The study found that, other from walking and gardening, most physical and outdoor activities were declining. At-home activities like reading, writing, and computer or video games, however, were generally increasing.
In terms of mental health, 24% of respondents said they had serious depressive disorder, 13% said they had extremely severe stress, and 7% said they had poor mental health.
The findings revealed that, more so than activity frequency, changes in engagement level compared to pre-COVID involvement as well as the discrepancy between respondents’ present and ideal levels of engagement in that activity were substantially connected with mental health.
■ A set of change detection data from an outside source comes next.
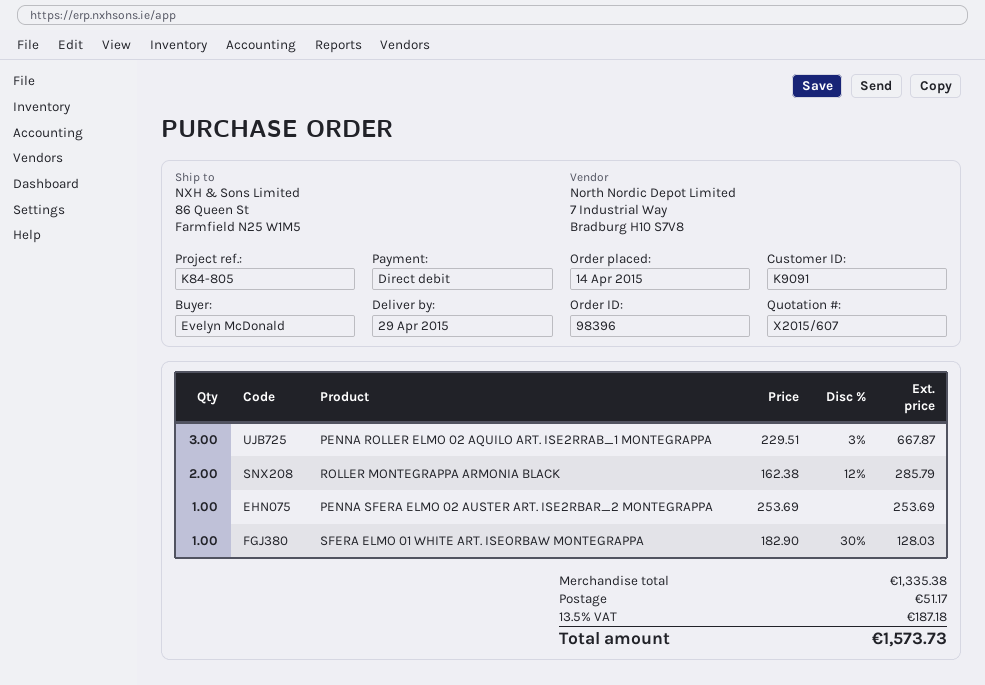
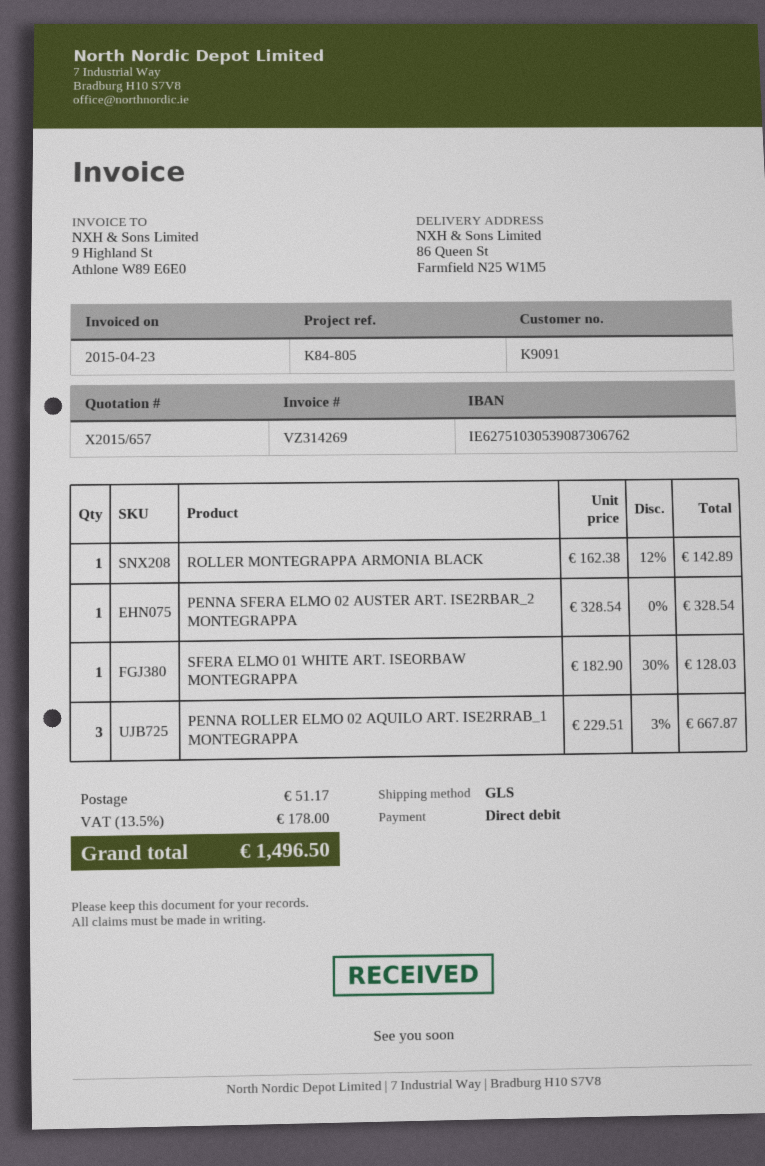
quote number: X2015/607 -> X2015/657
ROLLER MONTEGRAPPA ARMONIA BLACK: 2 x 162.38 - 12% = 285.79 -> 1 x 162.38 - 12% = 142.89
PENNA SFERA ELMO 02 AUSTER ART. ISE2RBAR_2 MONTEGRAPPA: 1 x 253.69 = 253.69 -> 1 x 328.54 = 328.54
tax: 13.5% = 187.18 -> 13.5% = 178.00
total: 1573.73 -> 1496.50

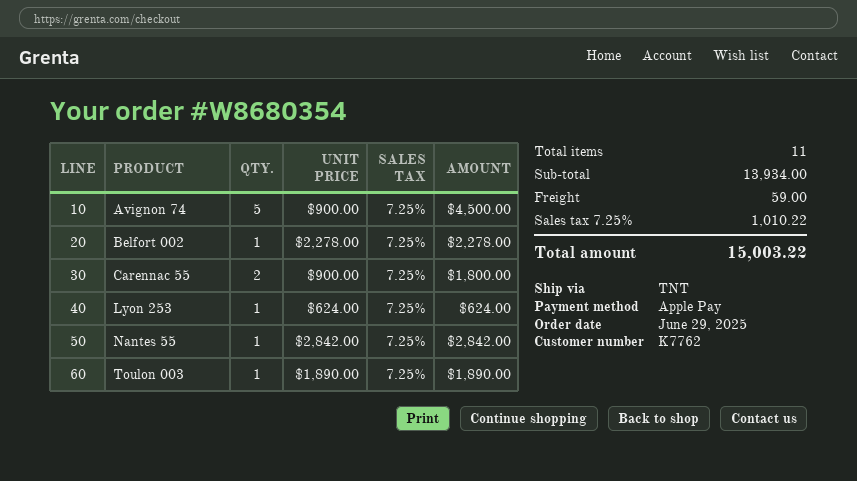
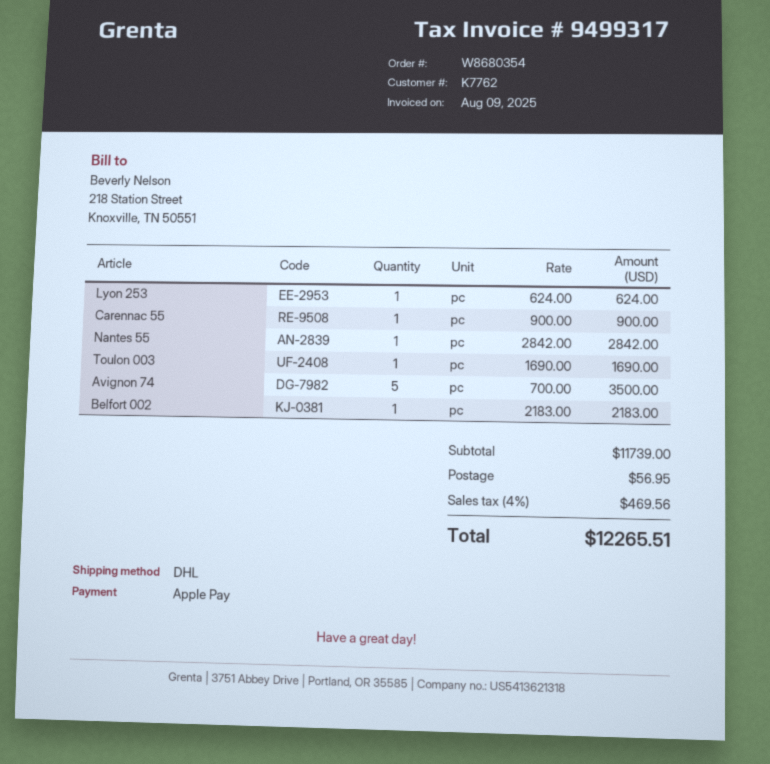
shipping method: TNT -> DHL
Avignon 74: 5 x 900.00 = 4500.00 -> 5 x 700.00 = 3500.00
Belfort 002: 1 x 2278.00 = 2278.00 -> 1 x 2183.00 = 2183.00
Carennac 55: 2 x 900.00 = 1800.00 -> 1 x 900.00 = 900.00
Toulon 003: 1 x 1890.00 = 1890.00 -> 1 x 1690.00 = 1690.00
subtotal: 13934.00 -> 11739.00
shipping: 59.00 -> 56.95
tax: 7.25% = 1010.22 -> 4% = 469.56
total: 15003.22 -> 12265.51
The findings imply that while under stress, people lean more heavily into their favourite leisure activity.
“We see that people who reported higher stress also reported increased engagement in their leisure activity. But if they were able to increase their engagement or maintain it, they did not report more depressive symptoms,” said Xiangyou Shen, lead author of the study and an assistant professor in OSU’s College of Forestry. “It’s OK if you experience higher stress if you also maintain or adapt what you do in leisure time as a protective buffer. Failing to maintain or make adaptive changes, you are at higher risk for depression.”
Every day, finding spare time is not always simple. Yet these priceless moments when you’re free from your typical responsibilities can present a chance to indulge in pursuits you appreciate. A pastime is more than just something you do for yourself; it’s something you put time and effort into because it makes you happy and sparks your interests.